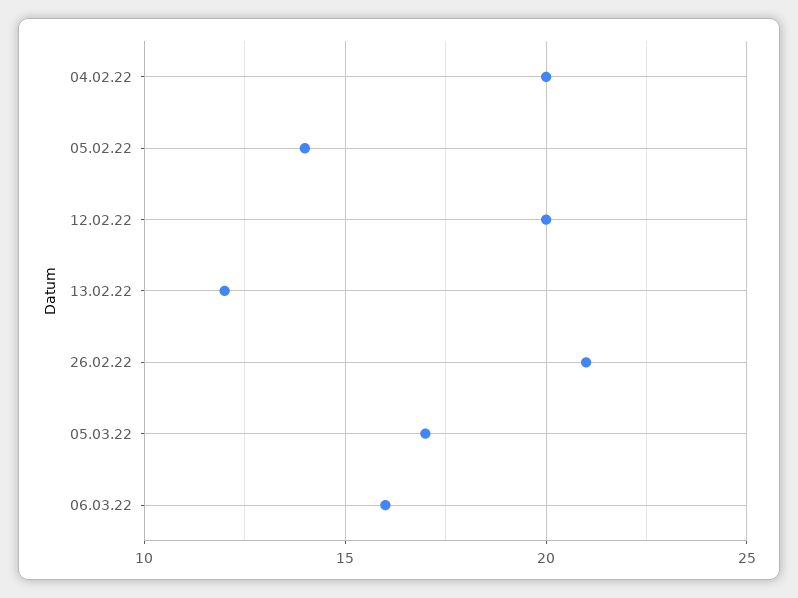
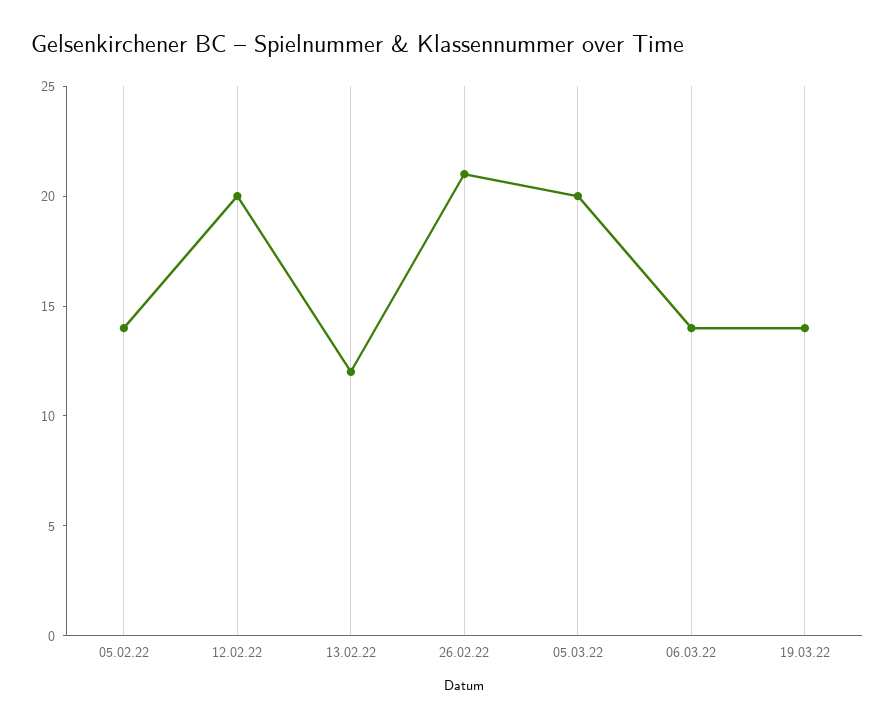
04.02.22: 20 -> none
05.03.22: 17 -> 20
06.03.22: 16 -> 14
19.03.22: none -> 14

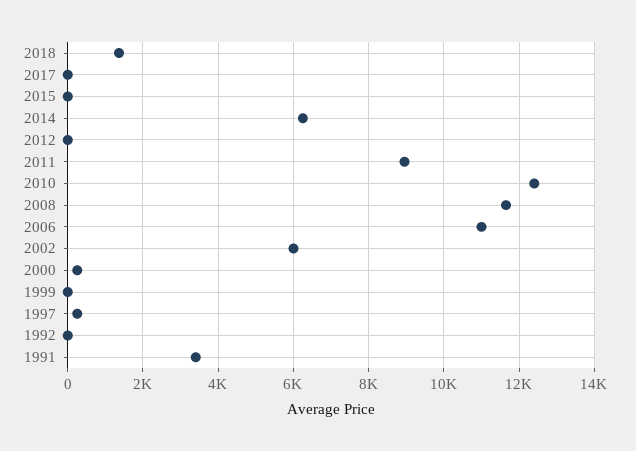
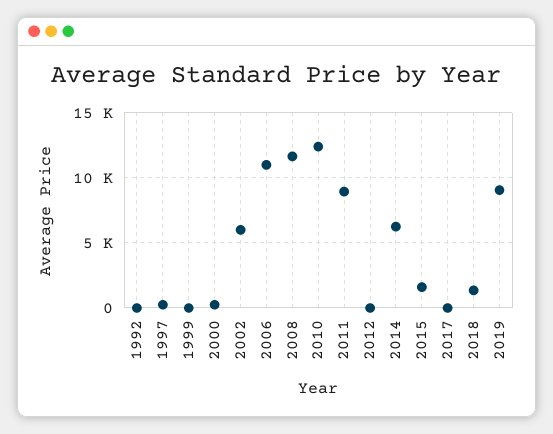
2015: 0 -> 1500
1991: 3400 -> none
2019: none -> 9000

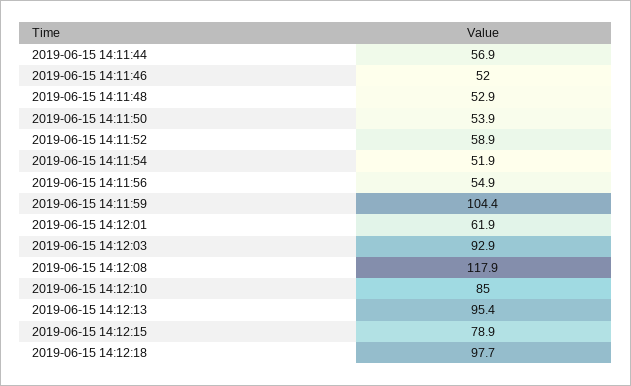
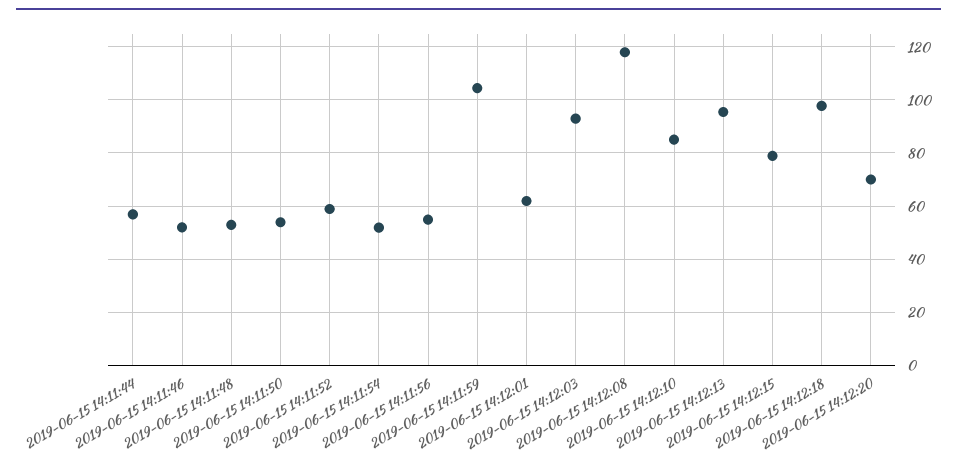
2019-06-15 14:12:20: none -> 70

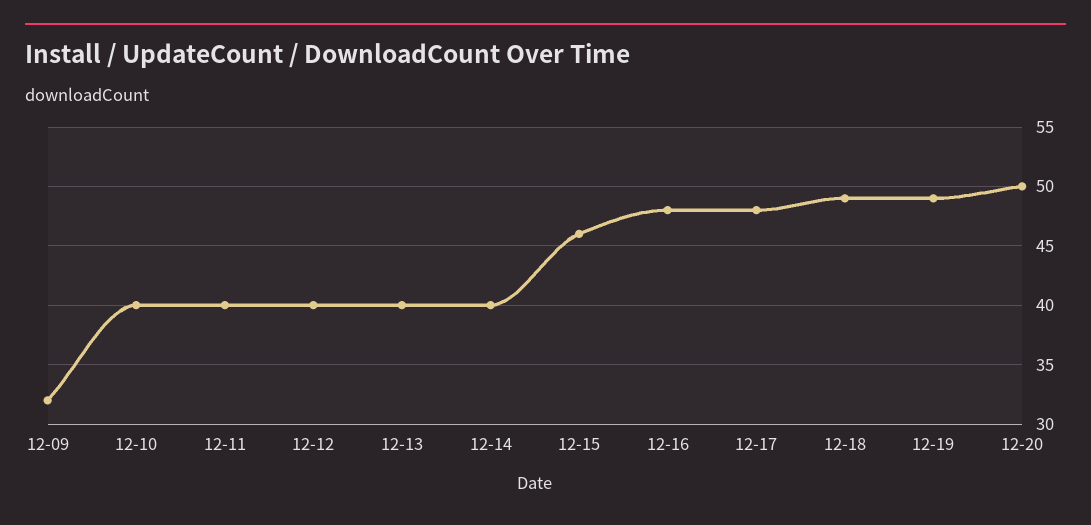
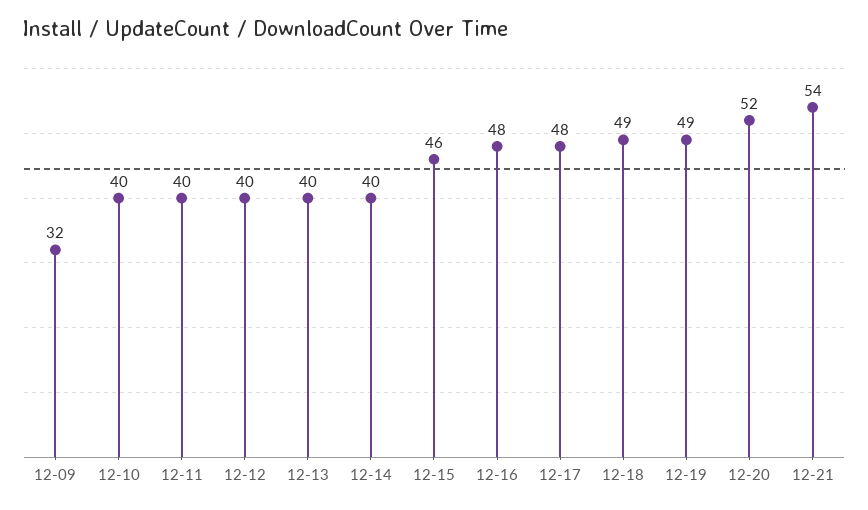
12-20: 50 -> 52
12-21: none -> 54

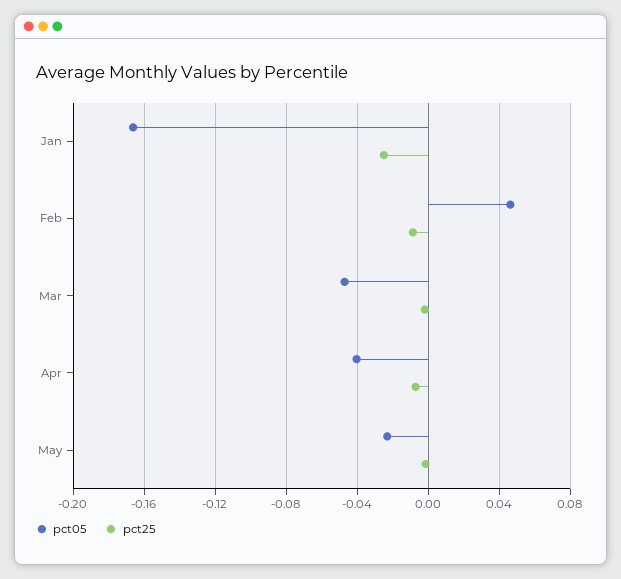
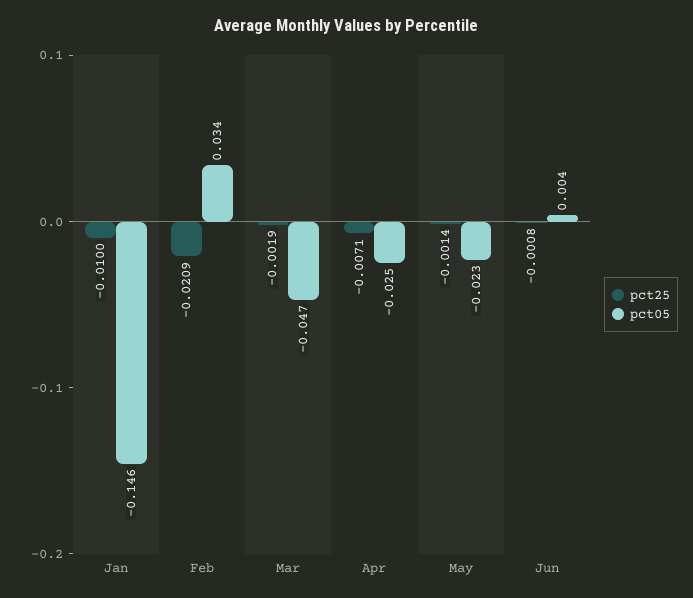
pct05, Jan: -0.165 -> -0.146
pct25, Jan: -0.025 -> -0.01
pct05, Feb: 0.045 -> 0.034
pct25, Feb: -0.01 -> -0.0209
pct05, Apr: -0.04 -> -0.025
pct25, Jun: none -> -0.0008
pct05, Jun: none -> 0.004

******

**Goal of the exercise**
Reproduce each entry above word for word. Pictures are not part of the copy.

**Response**
04.02.22: 20 -> none
05.03.22: 17 -> 20
06.03.22: 16 -> 14
19.03.22: none -> 14

2015: 0 -> 1500
1991: 3400 -> none
2019: none -> 9000

2019-06-15 14:12:20: none -> 70

12-20: 50 -> 52
12-21: none -> 54

pct05, Jan: -0.165 -> -0.146
pct25, Jan: -0.025 -> -0.01
pct05, Feb: 0.045 -> 0.034
pct25, Feb: -0.01 -> -0.0209
pct05, Apr: -0.04 -> -0.025
pct25, Jun: none -> -0.0008
pct05, Jun: none -> 0.004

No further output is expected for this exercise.